--- DATA SECTION ---

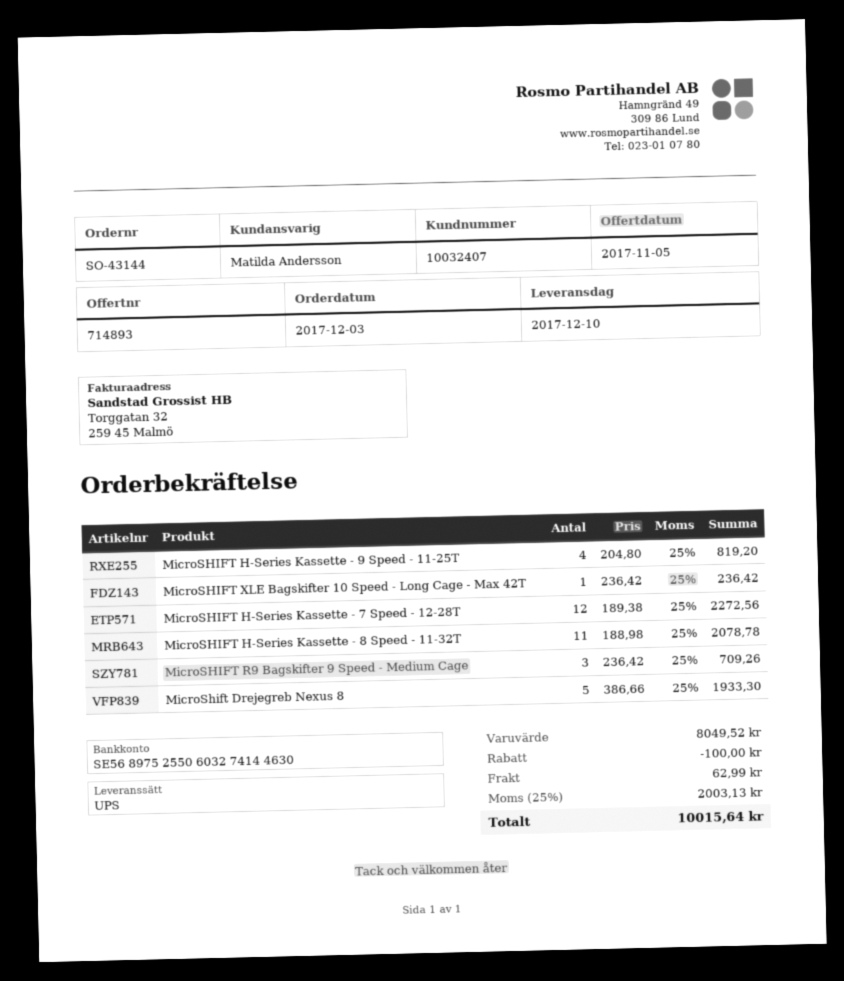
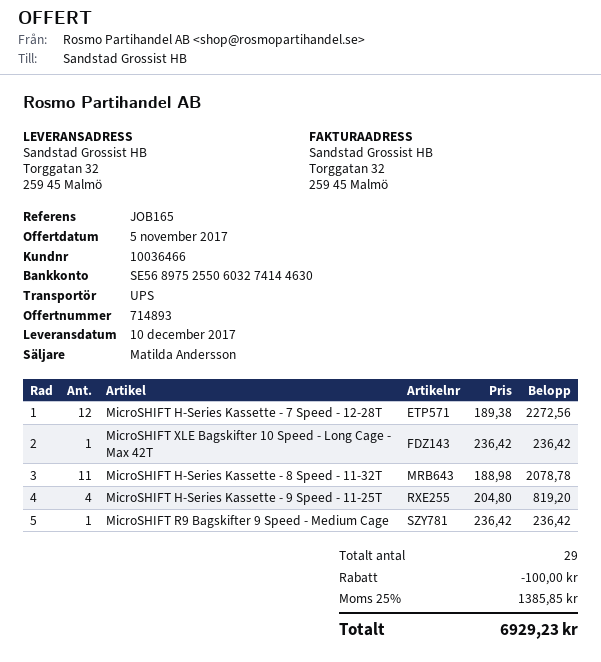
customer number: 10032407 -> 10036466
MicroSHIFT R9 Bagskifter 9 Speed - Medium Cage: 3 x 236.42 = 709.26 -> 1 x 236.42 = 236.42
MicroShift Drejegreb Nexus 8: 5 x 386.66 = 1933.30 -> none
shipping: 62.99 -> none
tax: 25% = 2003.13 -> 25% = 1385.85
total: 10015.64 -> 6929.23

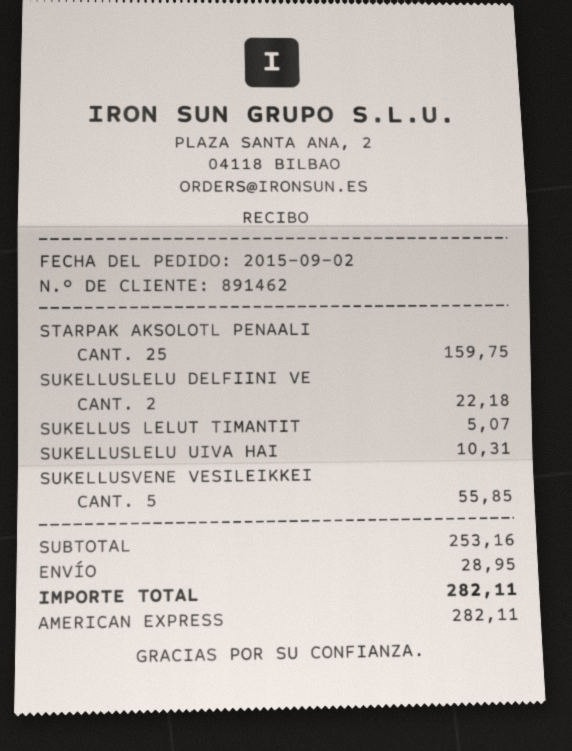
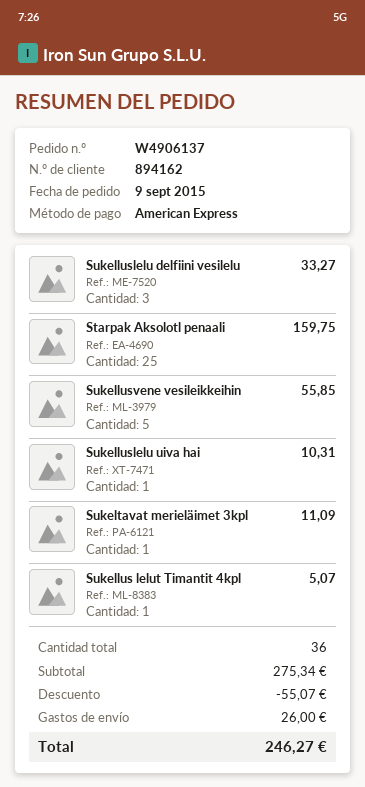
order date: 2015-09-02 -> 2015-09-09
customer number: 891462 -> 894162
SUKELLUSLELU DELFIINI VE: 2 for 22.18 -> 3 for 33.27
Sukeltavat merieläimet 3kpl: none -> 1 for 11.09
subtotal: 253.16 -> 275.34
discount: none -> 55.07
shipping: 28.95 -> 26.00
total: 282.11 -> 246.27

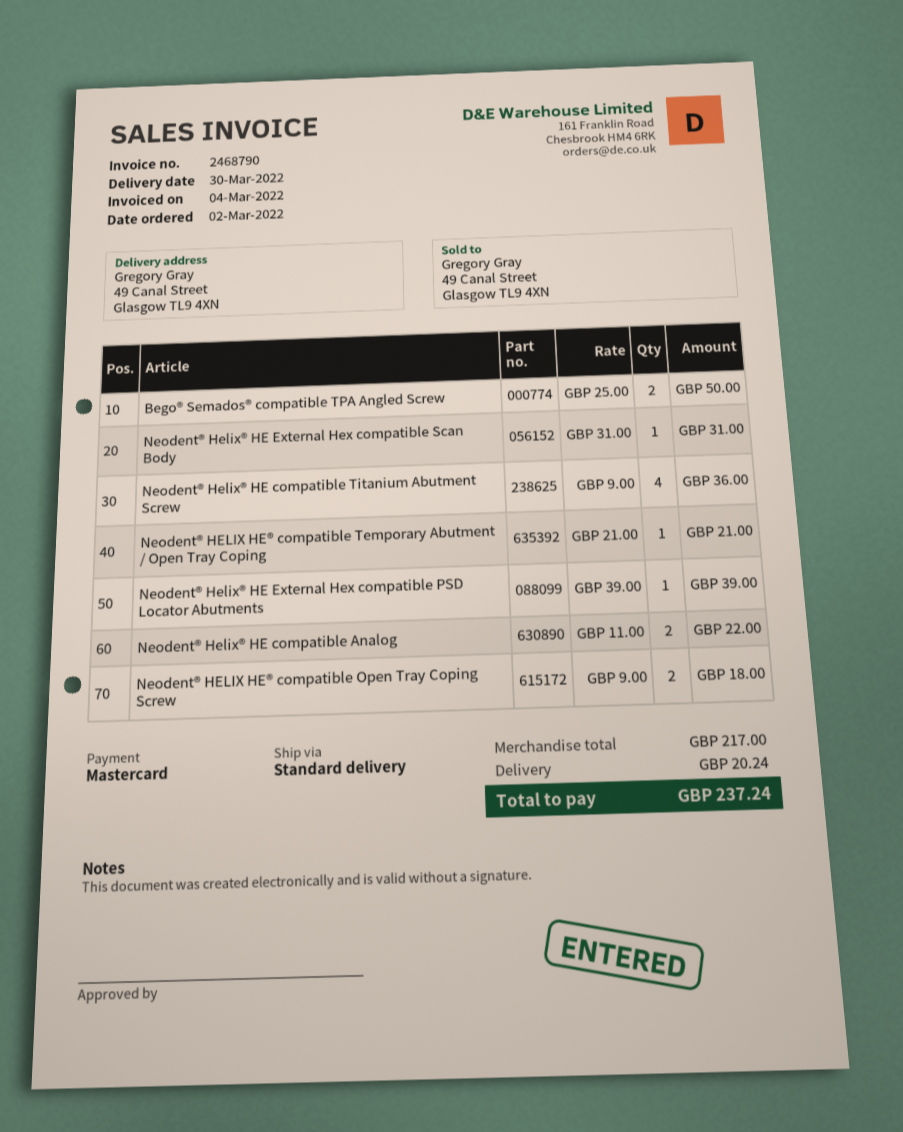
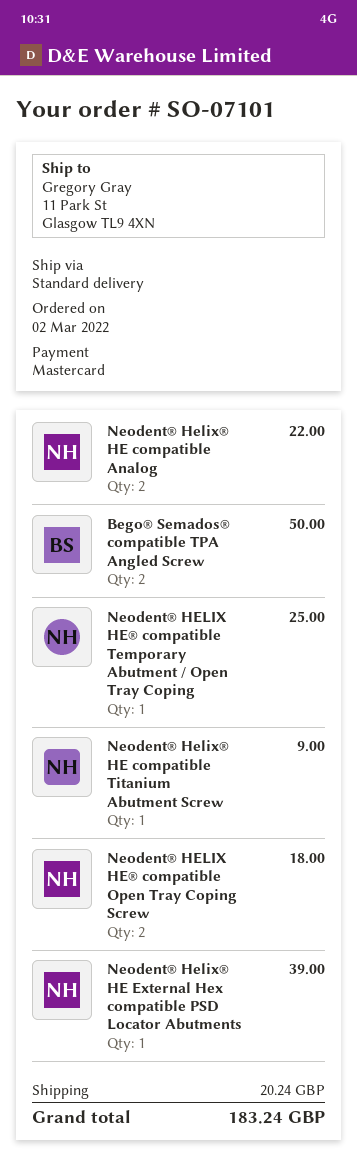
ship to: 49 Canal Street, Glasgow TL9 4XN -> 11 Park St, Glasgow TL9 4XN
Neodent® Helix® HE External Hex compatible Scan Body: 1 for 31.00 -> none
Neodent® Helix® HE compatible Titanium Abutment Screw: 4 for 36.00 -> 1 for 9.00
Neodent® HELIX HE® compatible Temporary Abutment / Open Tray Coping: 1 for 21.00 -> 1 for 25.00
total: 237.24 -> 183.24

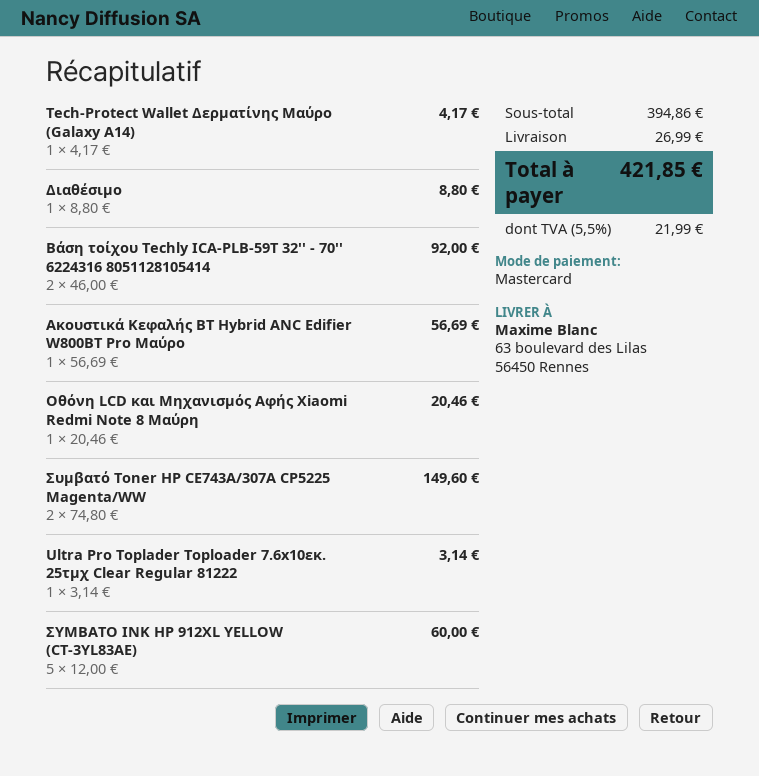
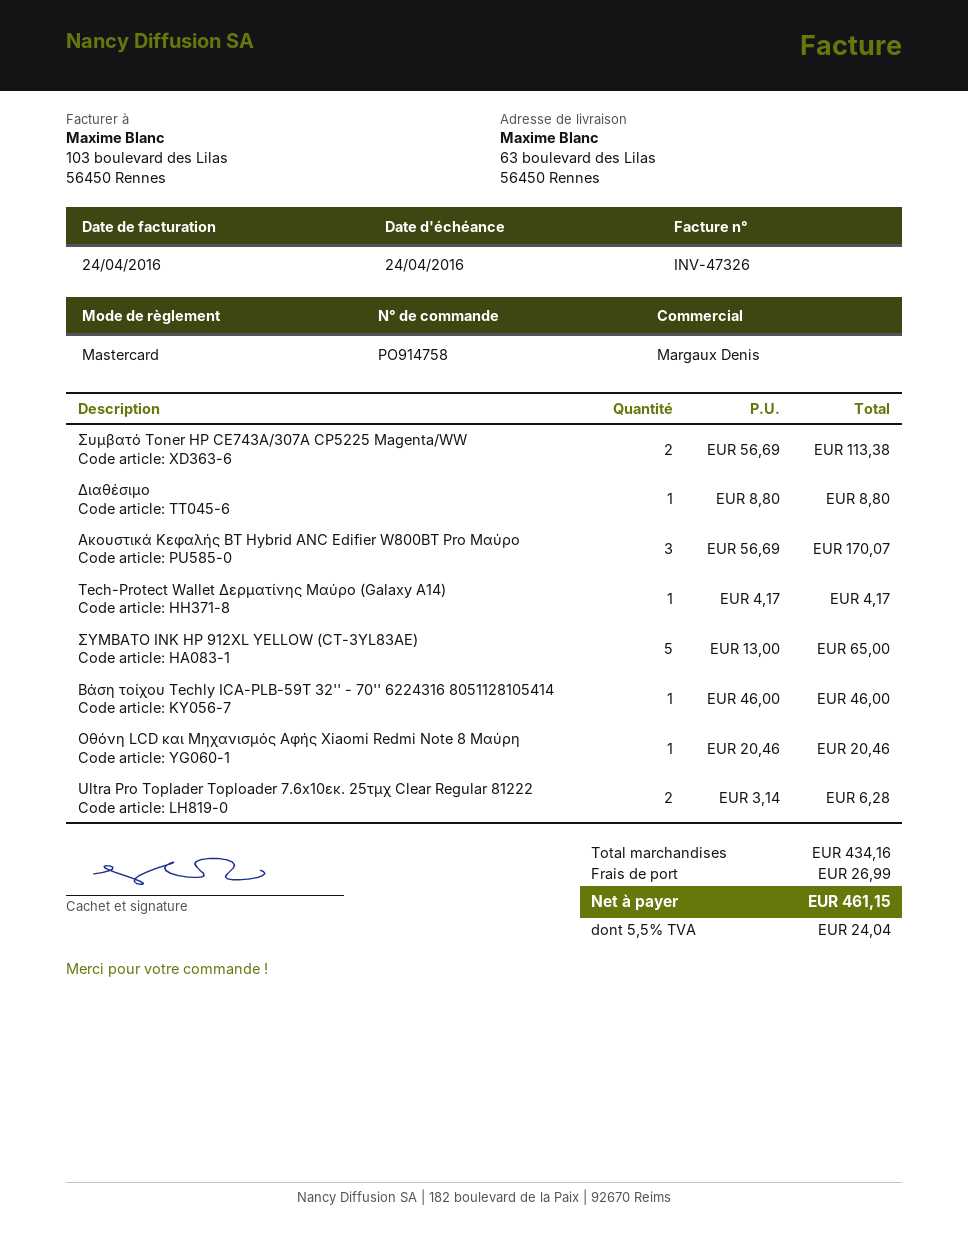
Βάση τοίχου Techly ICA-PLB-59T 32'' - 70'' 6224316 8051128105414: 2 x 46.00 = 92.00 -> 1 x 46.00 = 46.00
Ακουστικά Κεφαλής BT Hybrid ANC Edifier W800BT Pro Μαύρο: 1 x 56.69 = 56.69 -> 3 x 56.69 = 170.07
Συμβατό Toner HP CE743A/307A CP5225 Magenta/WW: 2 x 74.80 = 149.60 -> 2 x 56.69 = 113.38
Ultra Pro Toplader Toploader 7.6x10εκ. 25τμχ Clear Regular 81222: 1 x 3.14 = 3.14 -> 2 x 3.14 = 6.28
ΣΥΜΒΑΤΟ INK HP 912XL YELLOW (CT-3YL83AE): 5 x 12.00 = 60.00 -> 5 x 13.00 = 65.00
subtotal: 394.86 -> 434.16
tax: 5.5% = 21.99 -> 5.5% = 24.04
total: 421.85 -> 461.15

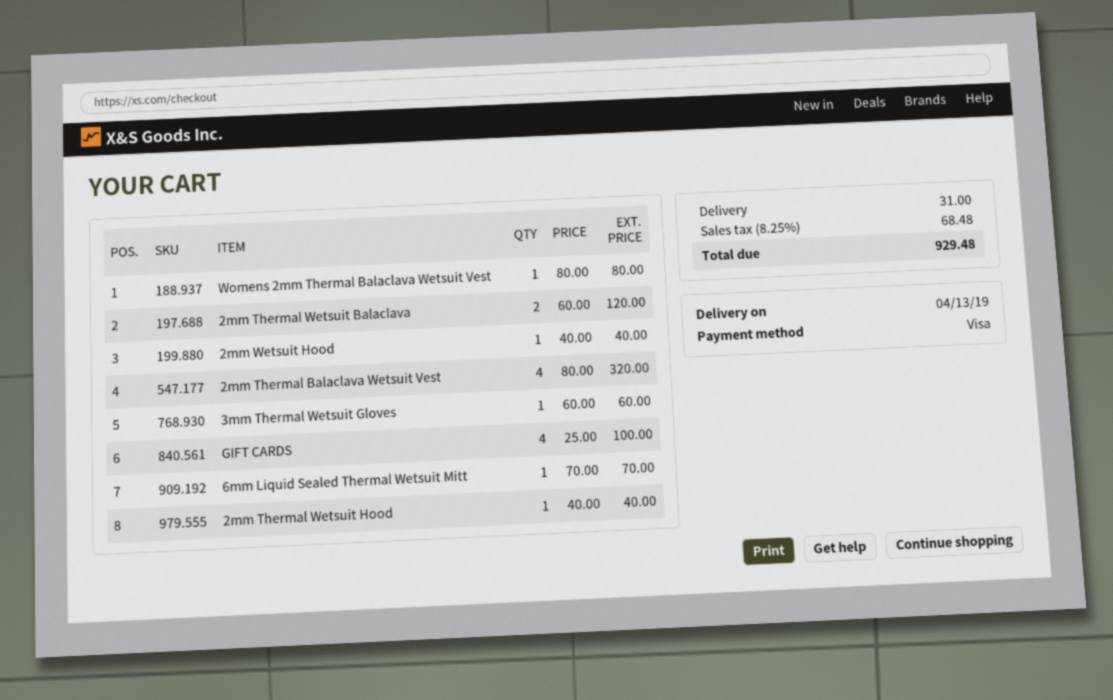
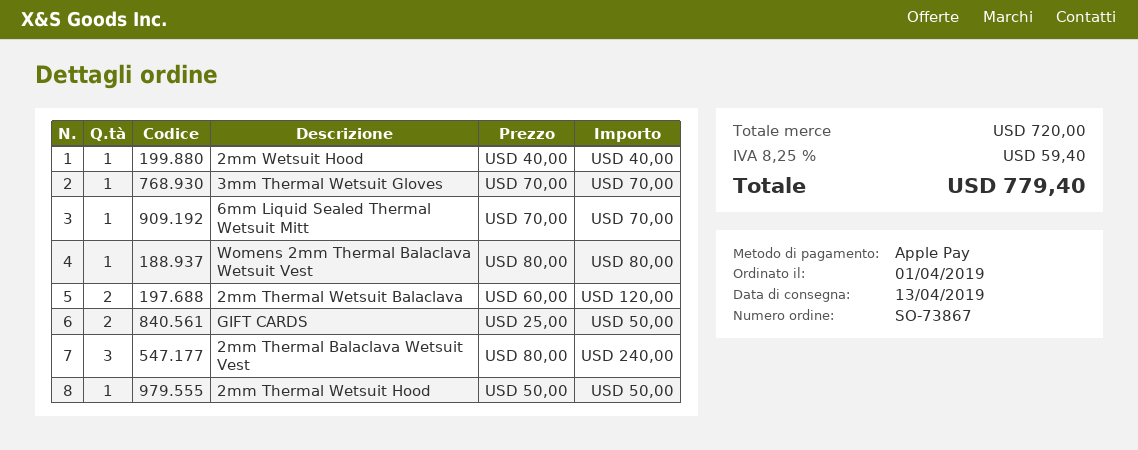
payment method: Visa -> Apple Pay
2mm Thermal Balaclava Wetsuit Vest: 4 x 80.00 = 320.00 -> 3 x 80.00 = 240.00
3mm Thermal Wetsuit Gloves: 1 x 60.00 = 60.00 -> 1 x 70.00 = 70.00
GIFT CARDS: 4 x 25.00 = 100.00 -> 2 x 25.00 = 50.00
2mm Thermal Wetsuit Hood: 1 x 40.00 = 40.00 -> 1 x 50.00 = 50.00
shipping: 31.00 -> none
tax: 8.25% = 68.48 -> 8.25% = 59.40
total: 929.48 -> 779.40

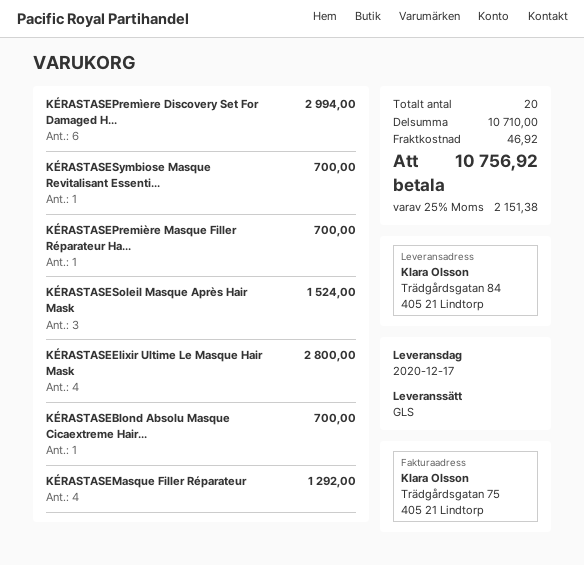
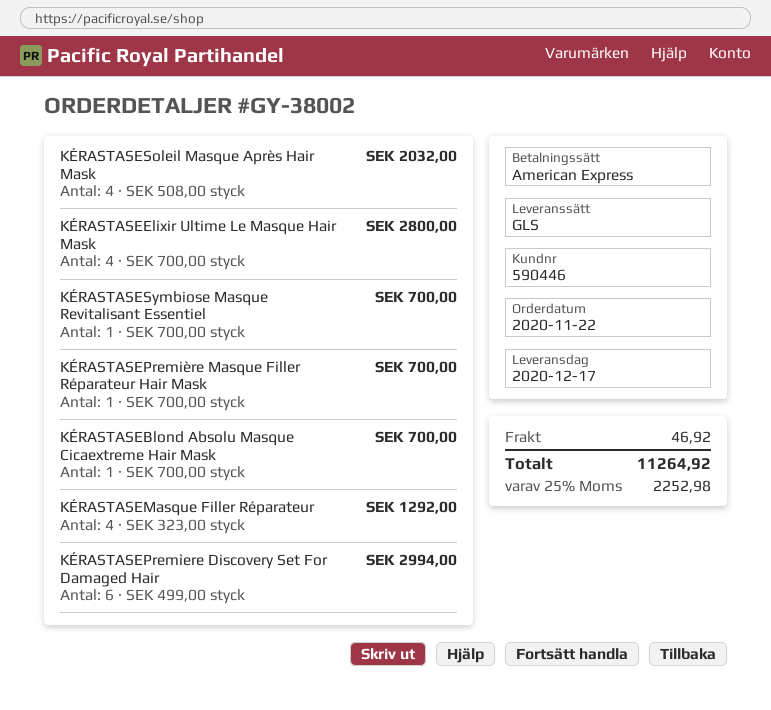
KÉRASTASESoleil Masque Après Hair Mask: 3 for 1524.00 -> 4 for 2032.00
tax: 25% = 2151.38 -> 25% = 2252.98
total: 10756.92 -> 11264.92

---

## [PROMPT]
All of the data above needs to be given again exactly. Leave out each image.

## [SOLUTION TO THIS PROBLEM]
customer number: 10032407 -> 10036466
MicroSHIFT R9 Bagskifter 9 Speed - Medium Cage: 3 x 236.42 = 709.26 -> 1 x 236.42 = 236.42
MicroShift Drejegreb Nexus 8: 5 x 386.66 = 1933.30 -> none
shipping: 62.99 -> none
tax: 25% = 2003.13 -> 25% = 1385.85
total: 10015.64 -> 6929.23

order date: 2015-09-02 -> 2015-09-09
customer number: 891462 -> 894162
SUKELLUSLELU DELFIINI VE: 2 for 22.18 -> 3 for 33.27
Sukeltavat merieläimet 3kpl: none -> 1 for 11.09
subtotal: 253.16 -> 275.34
discount: none -> 55.07
shipping: 28.95 -> 26.00
total: 282.11 -> 246.27

ship to: 49 Canal Street, Glasgow TL9 4XN -> 11 Park St, Glasgow TL9 4XN
Neodent® Helix® HE External Hex compatible Scan Body: 1 for 31.00 -> none
Neodent® Helix® HE compatible Titanium Abutment Screw: 4 for 36.00 -> 1 for 9.00
Neodent® HELIX HE® compatible Temporary Abutment / Open Tray Coping: 1 for 21.00 -> 1 for 25.00
total: 237.24 -> 183.24

Βάση τοίχου Techly ICA-PLB-59T 32'' - 70'' 6224316 8051128105414: 2 x 46.00 = 92.00 -> 1 x 46.00 = 46.00
Ακουστικά Κεφαλής BT Hybrid ANC Edifier W800BT Pro Μαύρο: 1 x 56.69 = 56.69 -> 3 x 56.69 = 170.07
Συμβατό Toner HP CE743A/307A CP5225 Magenta/WW: 2 x 74.80 = 149.60 -> 2 x 56.69 = 113.38
Ultra Pro Toplader Toploader 7.6x10εκ. 25τμχ Clear Regular 81222: 1 x 3.14 = 3.14 -> 2 x 3.14 = 6.28
ΣΥΜΒΑΤΟ INK HP 912XL YELLOW (CT-3YL83AE): 5 x 12.00 = 60.00 -> 5 x 13.00 = 65.00
subtotal: 394.86 -> 434.16
tax: 5.5% = 21.99 -> 5.5% = 24.04
total: 421.85 -> 461.15

payment method: Visa -> Apple Pay
2mm Thermal Balaclava Wetsuit Vest: 4 x 80.00 = 320.00 -> 3 x 80.00 = 240.00
3mm Thermal Wetsuit Gloves: 1 x 60.00 = 60.00 -> 1 x 70.00 = 70.00
GIFT CARDS: 4 x 25.00 = 100.00 -> 2 x 25.00 = 50.00
2mm Thermal Wetsuit Hood: 1 x 40.00 = 40.00 -> 1 x 50.00 = 50.00
shipping: 31.00 -> none
tax: 8.25% = 68.48 -> 8.25% = 59.40
total: 929.48 -> 779.40

KÉRASTASESoleil Masque Après Hair Mask: 3 for 1524.00 -> 4 for 2032.00
tax: 25% = 2151.38 -> 25% = 2252.98
total: 10756.92 -> 11264.92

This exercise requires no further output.